Nun verweilte dieser bedeutungsvolle Blick wiederum auf ihr, aber diesmal von holden Liebesworten, von den Ausdrücken inniger Zärtlichkeit begleitet, die alle aus dem innersten Wesen eines leidenschaftlich liebenden Herzens stammten.

»Herbert! Teurer Vetter«, rief sie aus, als sie die Sprache wiedergewonnen hatte. »Bist du es wirklich? Wo bin ich nur? Doch das ist gleich, wenn du nur bei mir bist! Ist es dein Arm, der mich umschließt?«

»Ja, teuerste Cousine, um dich nie wieder zu verlassen! O, sprich zu mir, sage mir, dass du lebst!«

»Lebe! Ach, du hieltest mich für tot? Ja, ich glaubte es selbst. Das schreckliche Ungeheuer! Ist es fort? O, ich sehe es hier nicht und bin gerettet! – Ich bin gerettet durch dich, Herbert! Du bist es doch, der mich von noch Schlimmerem befreit hat, als es der Tod sein könnte?«

»Es ist nicht mein Verdienst, Cousine. Dieser brave Mann hier an meiner Seite ist es, dem wir beide für diese Befreiung verpflichtet sind.«

»O Cubina! Und Yola? Die arme Yola! Wo ist sie? O, es ist fürchterlich! Ich kann gar nicht begreifen …«

»Teuerste Cousine, denke jetzt gar nicht mehr daran. Mit der Zeit wirst du alles begreifen. Jetzt sei es dir genug, dass du gerettet bist und das alle Gefahr vorüber ist!«

»Mein armer Vater! Wenn er es wüsste, dass Chakra noch am Leben ist, das schreckliche Ungeheuer.«

Herbert schwieg hierzu und Cubina ebenfalls, der die Hütte verließ, um seinen Leuten einige Befehle zu erteilen.

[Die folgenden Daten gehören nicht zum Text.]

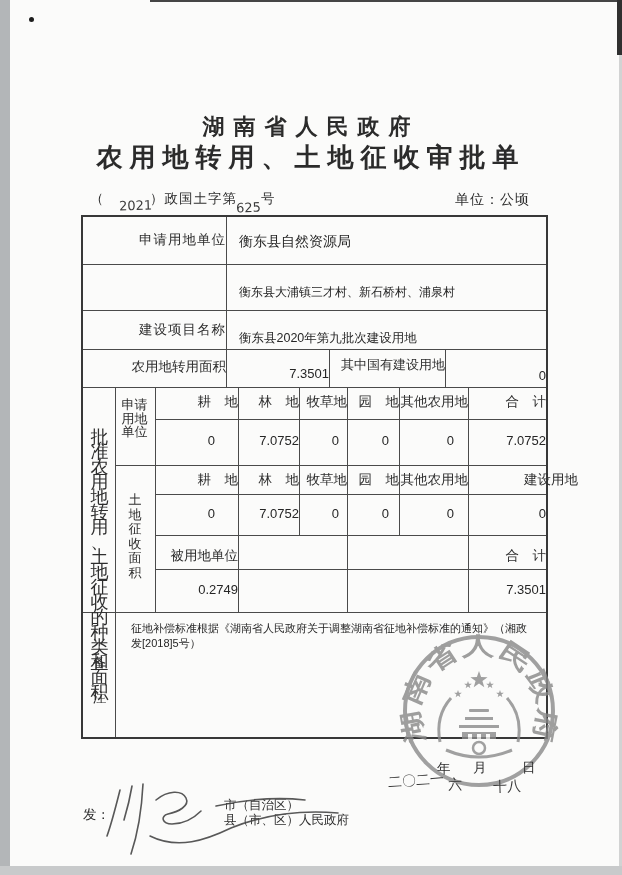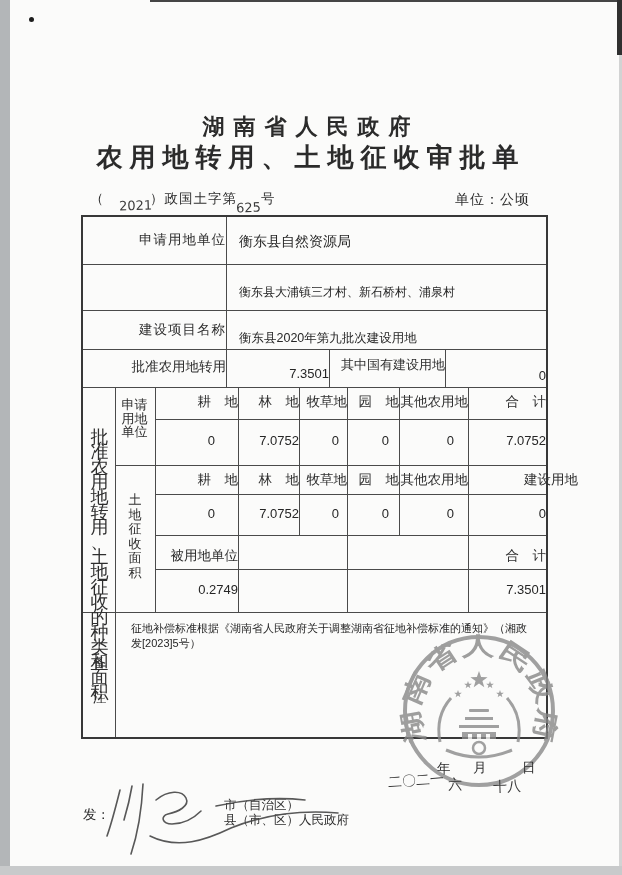"批准农用地转用" div.cellc { text: 批准农用地转用 -> 农用地转用面积 }
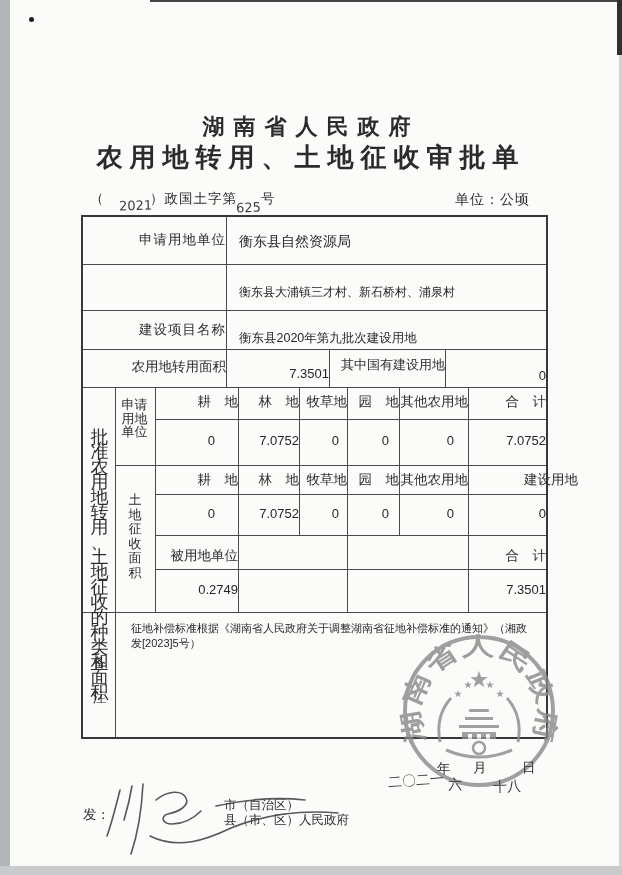"征地补偿标准根据《湖南省人民政府关于调整湖南省征地补偿标准的通知》（湘政发[20" div.abs { text: 2023 -> 2018 }
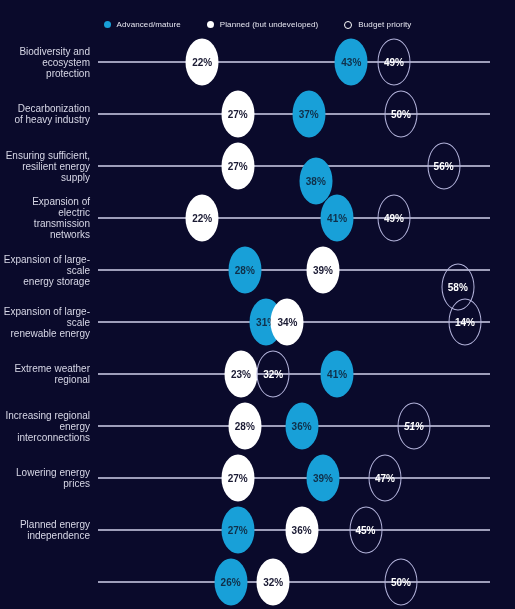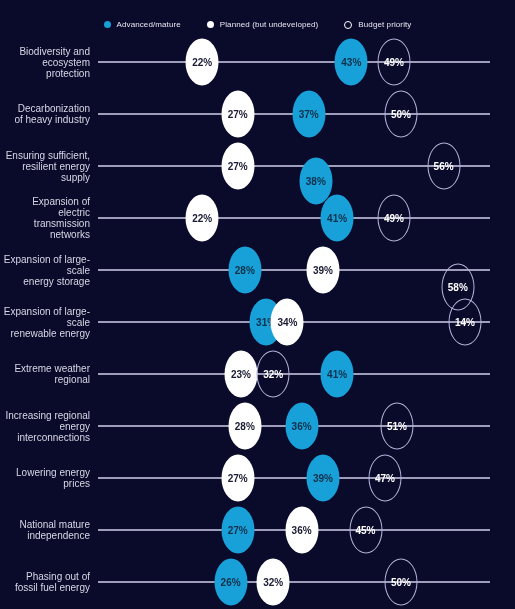"51%" div.marker { font-style: none -> italic; left: 397px -> 414px }
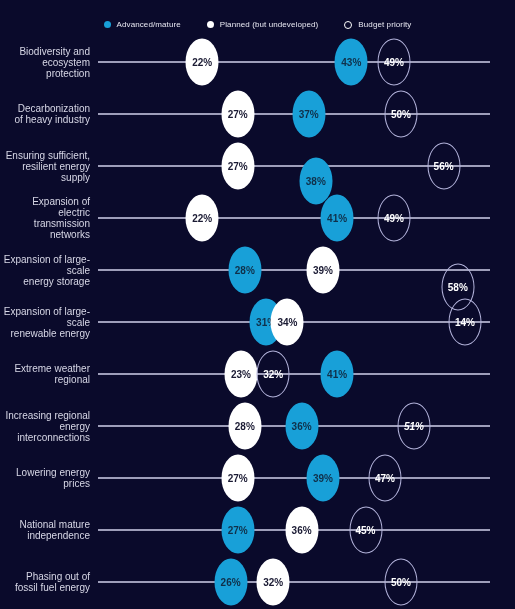"National mature" span { text: National mature -> Planned energy }
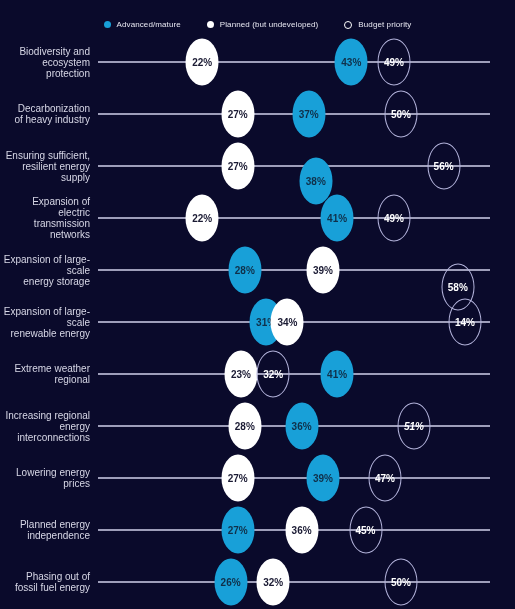"Phasing out of" div.row-label { html: <div> <span>Phasing out of</span> <span>fossil fuel energy</span> </div> -> none }
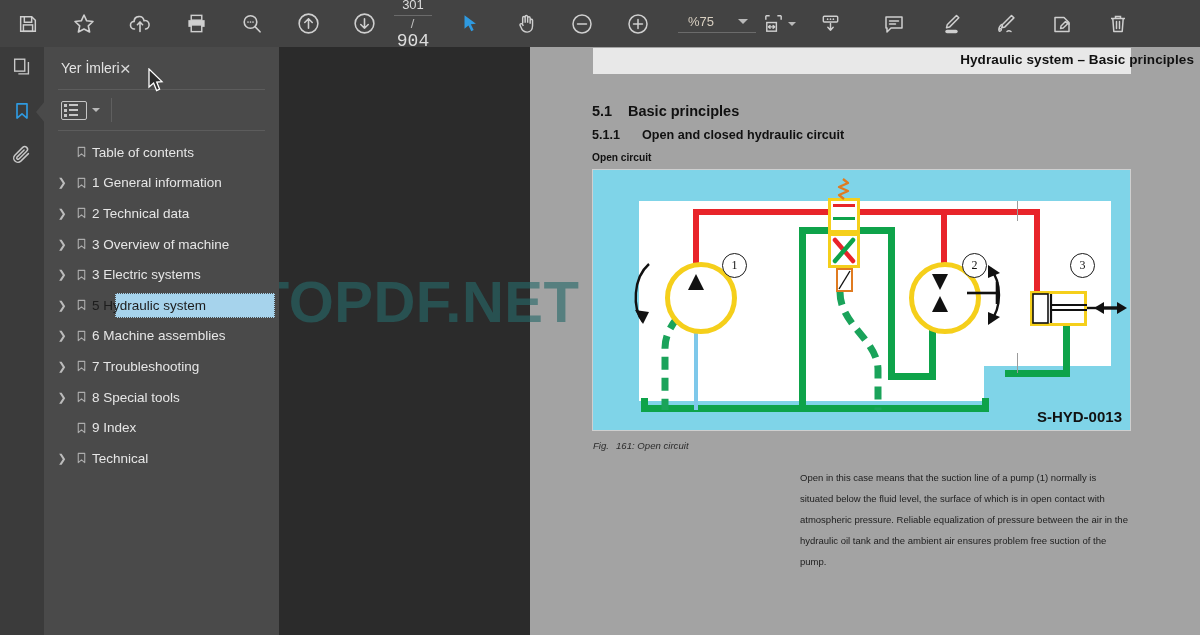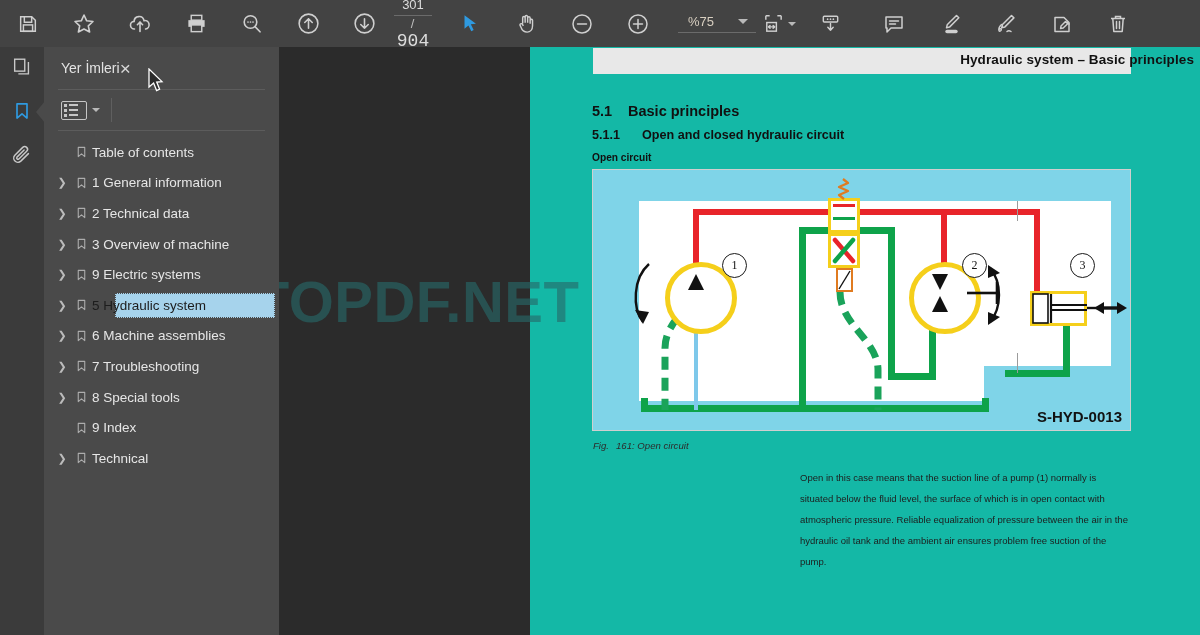"Hydraulic system – Basic principles" .page { background: #14b8a6 -> #a3a3a3 }
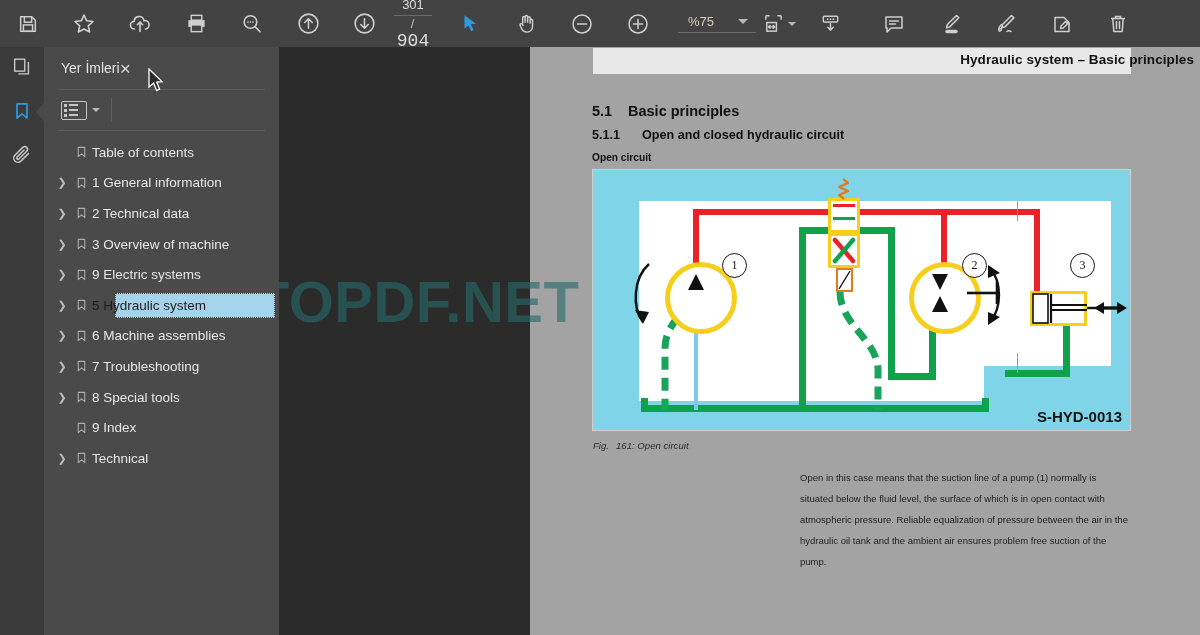"9 Electric systems" span.lbl { text: 9 -> 3 }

»Ach Vetter, was ist das auf deiner Brust?«, fragte das junge Mädchen. »Ist das nicht dasselbe Band, das du damals von dem Geldbeutel losgerissen hast. Hast du es die ganze Zeit getragen?«

»Immer seit jener Zeit! O, Käthchen, länger kann ich es nicht verschweigen! Ich liebe dich! Ich liebe dich! Ich habe davon gehört, dass …! Aber sage es mir jetzt selbst, teuerste Cousine, erkläre mir mit eigenem Mund, ist es wahr, ist es wirklich wahr, dass du mich wieder liebst?«

»Gewiss, gewiss! Ich liebe dich innig!«

Abermals küsste Herbert jetzt den holden Mund, der ihm diese süße Gewissheit erteilt.

Mit diesem Kuss waren zwei liebende Seelen für immer verbunden.